Ticketing, towing, and booting cars are all revenue-generating activities. With a budget deficit in the 100's of millions, DC will enforce laws if they generate revenue, or at least add to the "Accounts Payable" column of the city's books.

Expect to see more property abatement as well. The city will mow weeds and pick up trash on private property simply to bill the property owner; not because it cares about the neighborhood.


At 9/23/2009 6:24 PM, Anonymous Brandon Green said...

Policing traffic violations is one area in which DC excels.

At 9/25/2009 11:49 AM, Anonymous n. cap said...

is dc really any different from any city on this one? not from my perspective.

At 10/22/2009 11:57 AM, Blogger ed said...

DC polices parking violations in "better" neighborhoods because in other areas people just won't pay the tickets.
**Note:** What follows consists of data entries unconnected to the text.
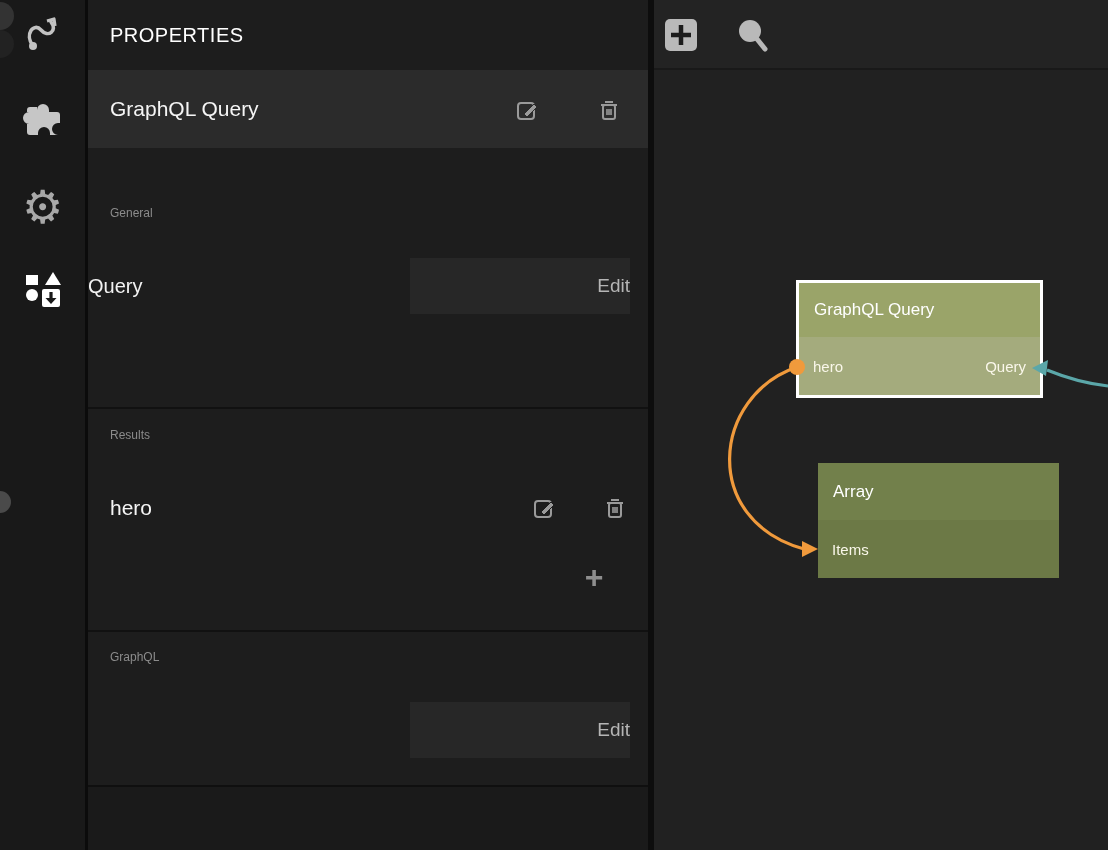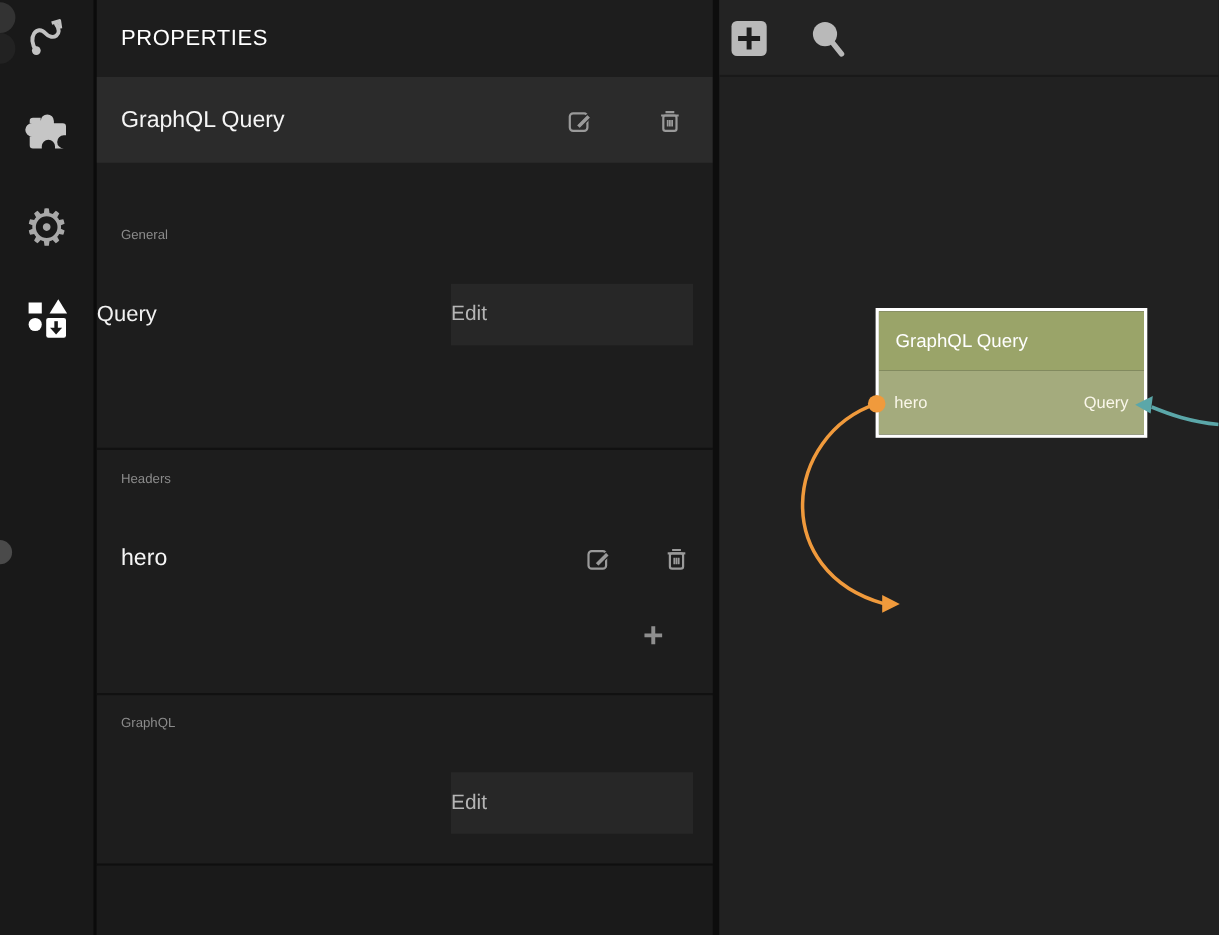--- a/index.html
+++ b/index.html
@@ -28,7 +28,7 @@
   .prop-row{position:absolute;left:0;right:0;height:56px;}
   .prop-lbl{position:absolute;left:0;top:0;width:303px;line-height:56px;text-align:left;font-size:20px;color:#f2f2f2;}
   .prop-box{position:absolute;left:322px;top:0;width:220px;height:56px;background:#272727;cursor:pointer;}
-  .btn-text{display:block;width:100%;line-height:56px;text-align:left;font-size:19px;color:#b5b5b5;}
+  .btn-text{display:block;width:100%;line-height:56px;text-align:right;font-size:19px;color:#b5b5b5;}
   .input-text{display:block;width:100%;line-height:56px;padding-left:20px;font-size:19px;color:#dcdcdc;white-space:nowrap;overflow:hidden;}
   .conn-dot{position:absolute;left:13px;top:19px;width:18px;height:18px;border-radius:50%;background:#4d4d4d;}
   .h-div{position:absolute;left:0;right:0;height:2px;background:#111;}

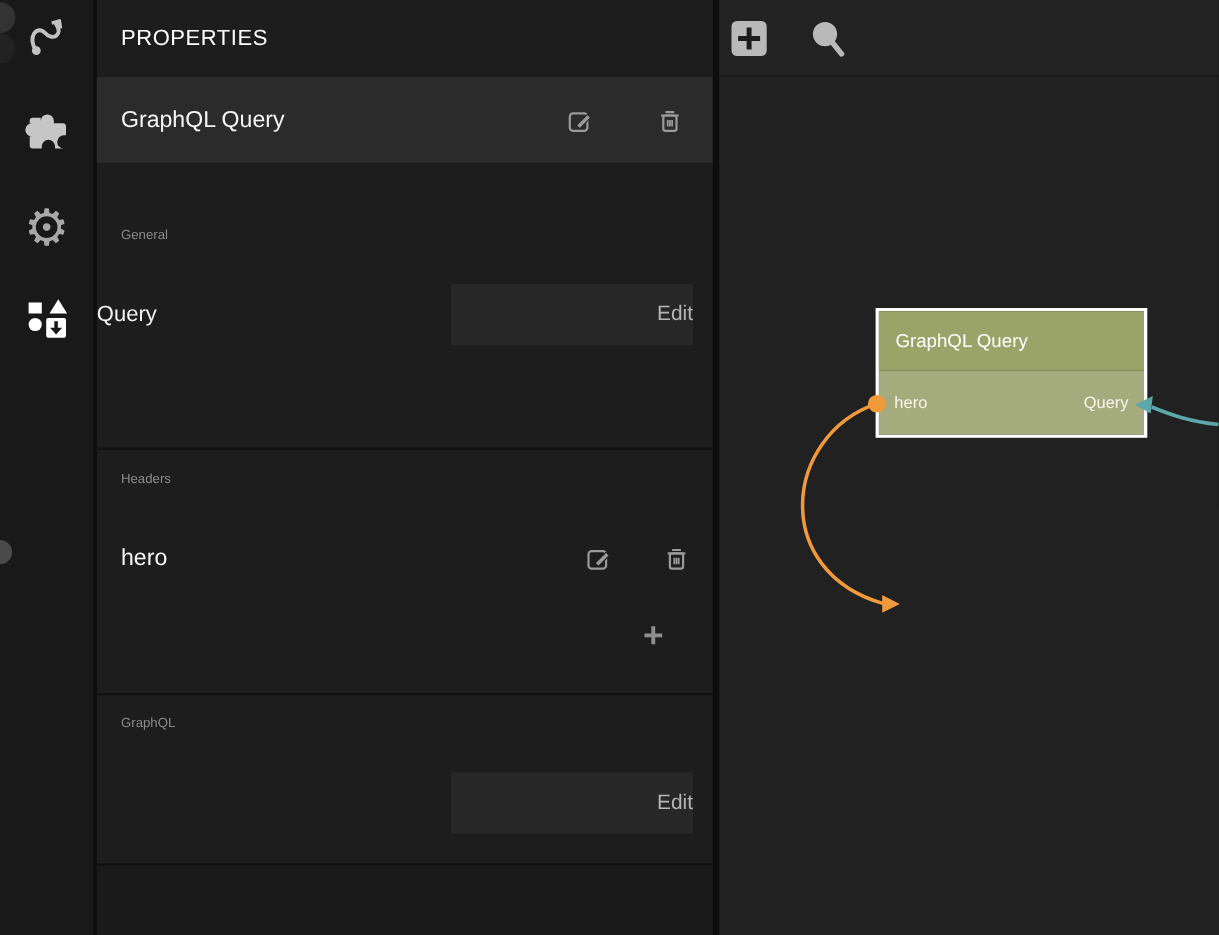--- a/index.html
+++ b/index.html
@@ -126,7 +126,7 @@
 
     <div class="h-div" style="top:407px"></div>
 
-    <div class="sec-label" style="top:428px">Headers</div>
+    <div class="sec-label" style="top:428px">Results</div>
 
     <div class="prop-row" style="top:490px;height:36px">
       <span style="position:absolute;left:22px;line-height:36px;font-size:21px;color:#f5f5f5">hero</span>

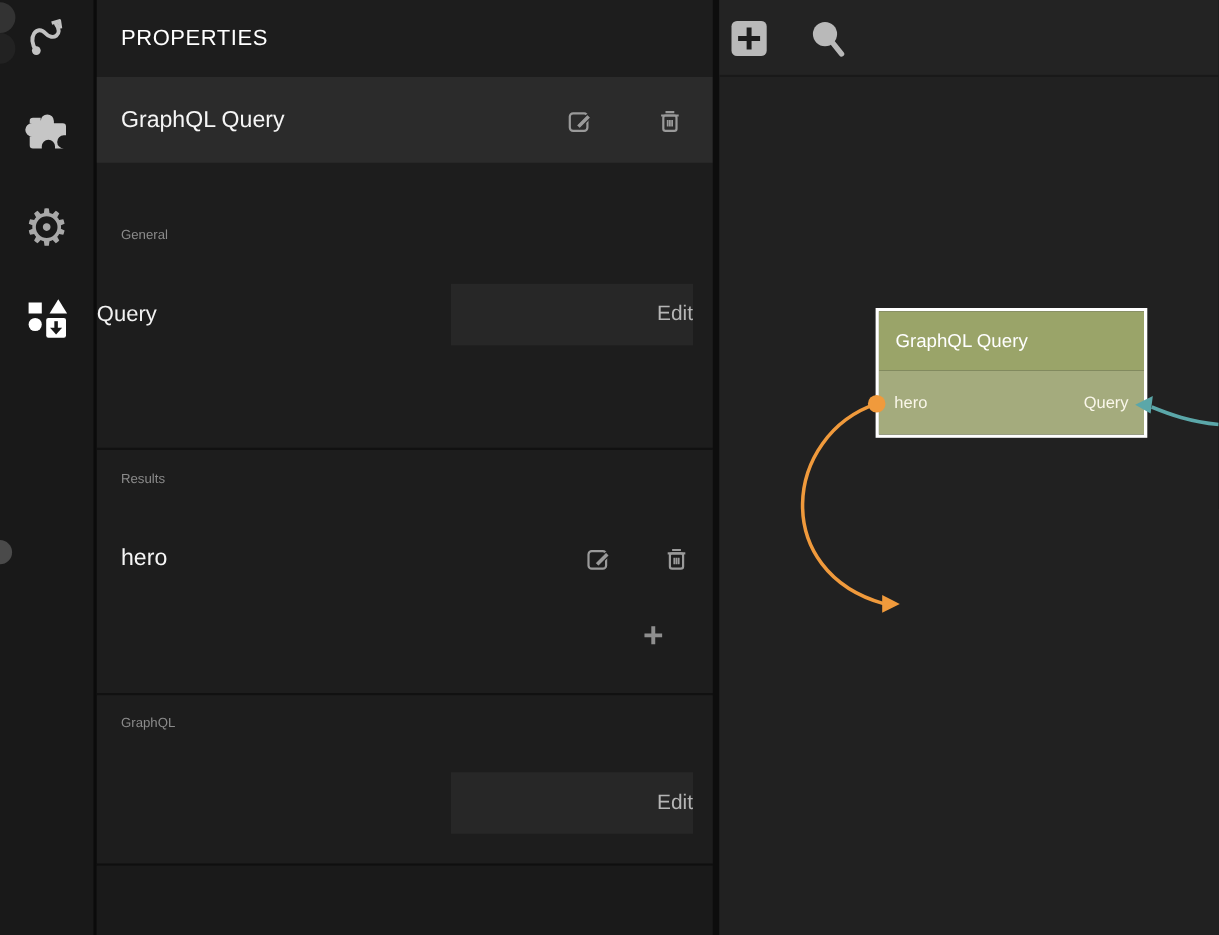--- a/index.html
+++ b/index.html
@@ -188,6 +188,12 @@
       </div>
     </div>
 
+    <div class="node node-array">
+      <div class="nh">Array</div>
+      <div class="nb">
+        <span>Items</span>
+      </div>
+    </div>
 
     <svg class="wires" viewBox="0 0 454 850">
       <path d="M 143 367 C 58 396, 46 520, 150 549" fill="none" stroke-width="3.2" stroke="#F09A3C"></path>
It's easy money.

But if they were really serious about revenue, why didn't they enforce the vacant property tax and penalties for violating the vacant building maintenance standards? It's at least $50 million a year!

Traffic violations are not enforced in DC, for instance, talking on cell while driving, running red lights, speeding. Unless there is an automated camera of course.

At 10/22/2009 12:04 PM, Blogger ed said...

DC polices parking violations in "better" neighborhoods but not in other areas because people there simple won't pay.

Brandon surely you mean "parking" violations. Traffic violations are not enforced, e.g., running reds, speeding, talking on cell. Unless there is an automated camera.

If DC was really serious about revenue they would be collecting vacant property taxes and fines for violating the vacant building maintenance standard. I guess it is just easier to stick it to law abiding taxpayers.